Objectives To assess associations between occupational exposures to pesticides and other chemicals and motor neuron disease (MND).

Methods A population-based case–control study that included 319 MND cases (64% male/36% female) recruited through the New Zealand MND Association complemented with hospital discharge data, and 604 controls identified from the Electoral Roll. For each job held, a questionnaire collected information on 11 exposure categories (dust, fibres, tobacco smoke, fumes, gas, fumigants, oils/solvents, acids/alkalis, pesticides, other chemicals and animals/animal products). ORs were estimated using logistic regression adjusting for age, sex, ethnicity, socioeconomic status, education, smoking, alcohol consumption, physical activities, head/spine injury and other occupational exposures.

Results Two exposure categories were associated with increased MND risks: pesticides (OR 1.70, 95% CI 1.17 to 2.48) and fumigants (OR 3.98, 95% CI 1.81 to 8.76), with risks increasing with longer exposure duration (p<0.01). Associations were also observed for: methyl bromide (OR 5.28, 95% CI 1.63 to 17.15), organochlorine insecticides (OR 3.28, 95% CI 1.18 to 9.07), organophosphate insecticides (OR 3.11, 95% CI 1.40 to 6.94), pyrethroid insecticides (OR 6.38, 95% CI 1.13 to 35.96), inorganic (copper) fungicides (OR 4.66, 95% CI 1.53 to 14.19), petrol/diesel fuel (OR 2.24, 95% CI 1.27 to 3.93) and unspecified solvents (OR 1.91, 95% CI 1.22 to 2.99).

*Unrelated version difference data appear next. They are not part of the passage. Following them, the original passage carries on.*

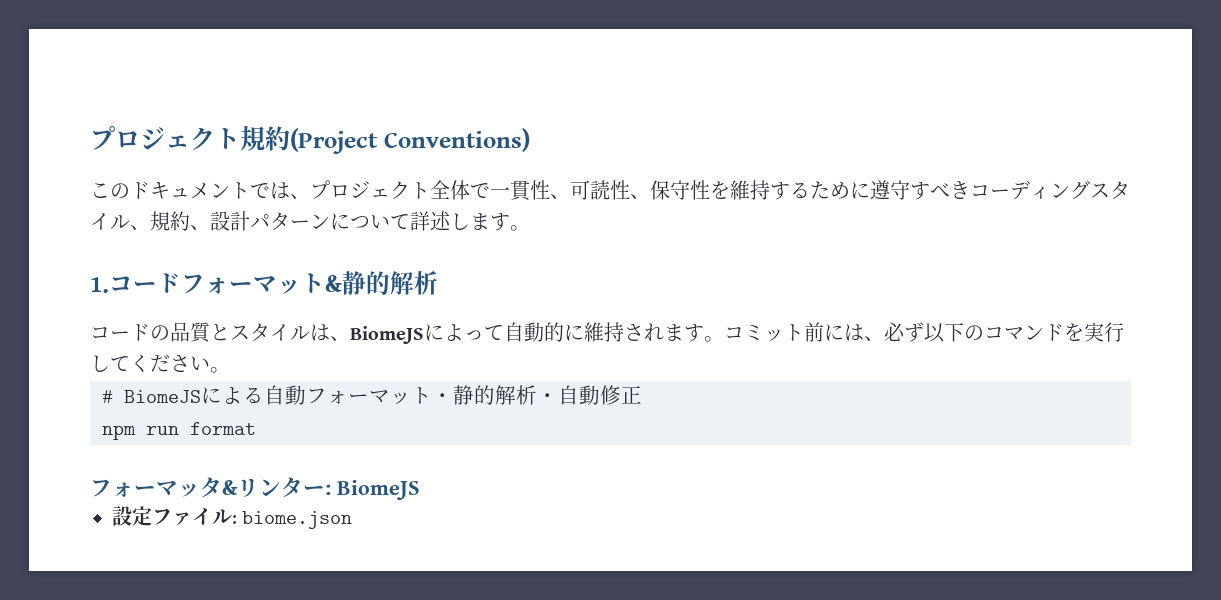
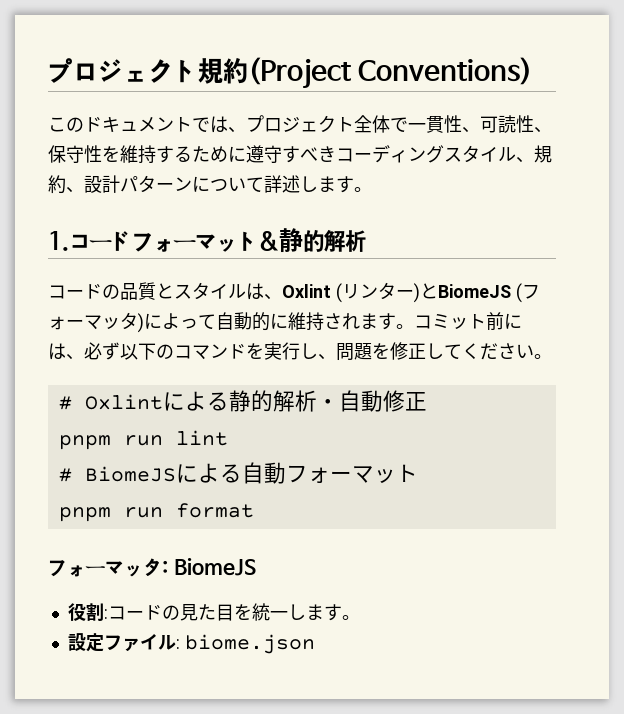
- コードの品質とスタイルは、BiomeJSによって自動的に維持されます。
+ コードの品質とスタイルは、Oxlint (リンター)とBiomeJS (フォーマッタ)によって自動的に維持されます。
- コミット前には、必ず以下のコマンドを実行してください。
+ コミット前には、必ず以下のコマンドを実行し、問題を修正してください。
+ # Oxlintによる静的解析・自動修正
+ pnpm run lint
- # BiomeJSによる自動フォーマット・静的解析・自動修正
- npm run format
+ # BiomeJSによる自動フォーマット
+ pnpm run format
- フォーマッタ&リンター: BiomeJS
+ フォーマッタ: BiomeJS
+ 役割:コードの見た目を統一します。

In women, exposure to textile fibres (OR 2.49, 95% CI 1.13 to 5.50), disinfectants (OR 9.66, 95% CI 1.29 to 72.44) and cleaning products (OR 3.53, 95% CI 1.64 to 7.59) were also associated with MND; this was not observed in men (OR 0.80, 95% CI 0.44 to 1.48; OR 0.72, 95% CI 0.29 to 1.84; OR 0.57, 95% CI 0.21 to 1.56, respectively).

Conclusions This study adds to the evidence that pesticides, especially insecticides, fungicides, and fumigants, are risk factors for MND.

  • pesticides
  • epidemiology
  • chemical hazard release
  • risk assessment
  • environmental exposure

Data availability statement

All data relevant to the study are included in the article or uploaded as supplemental information.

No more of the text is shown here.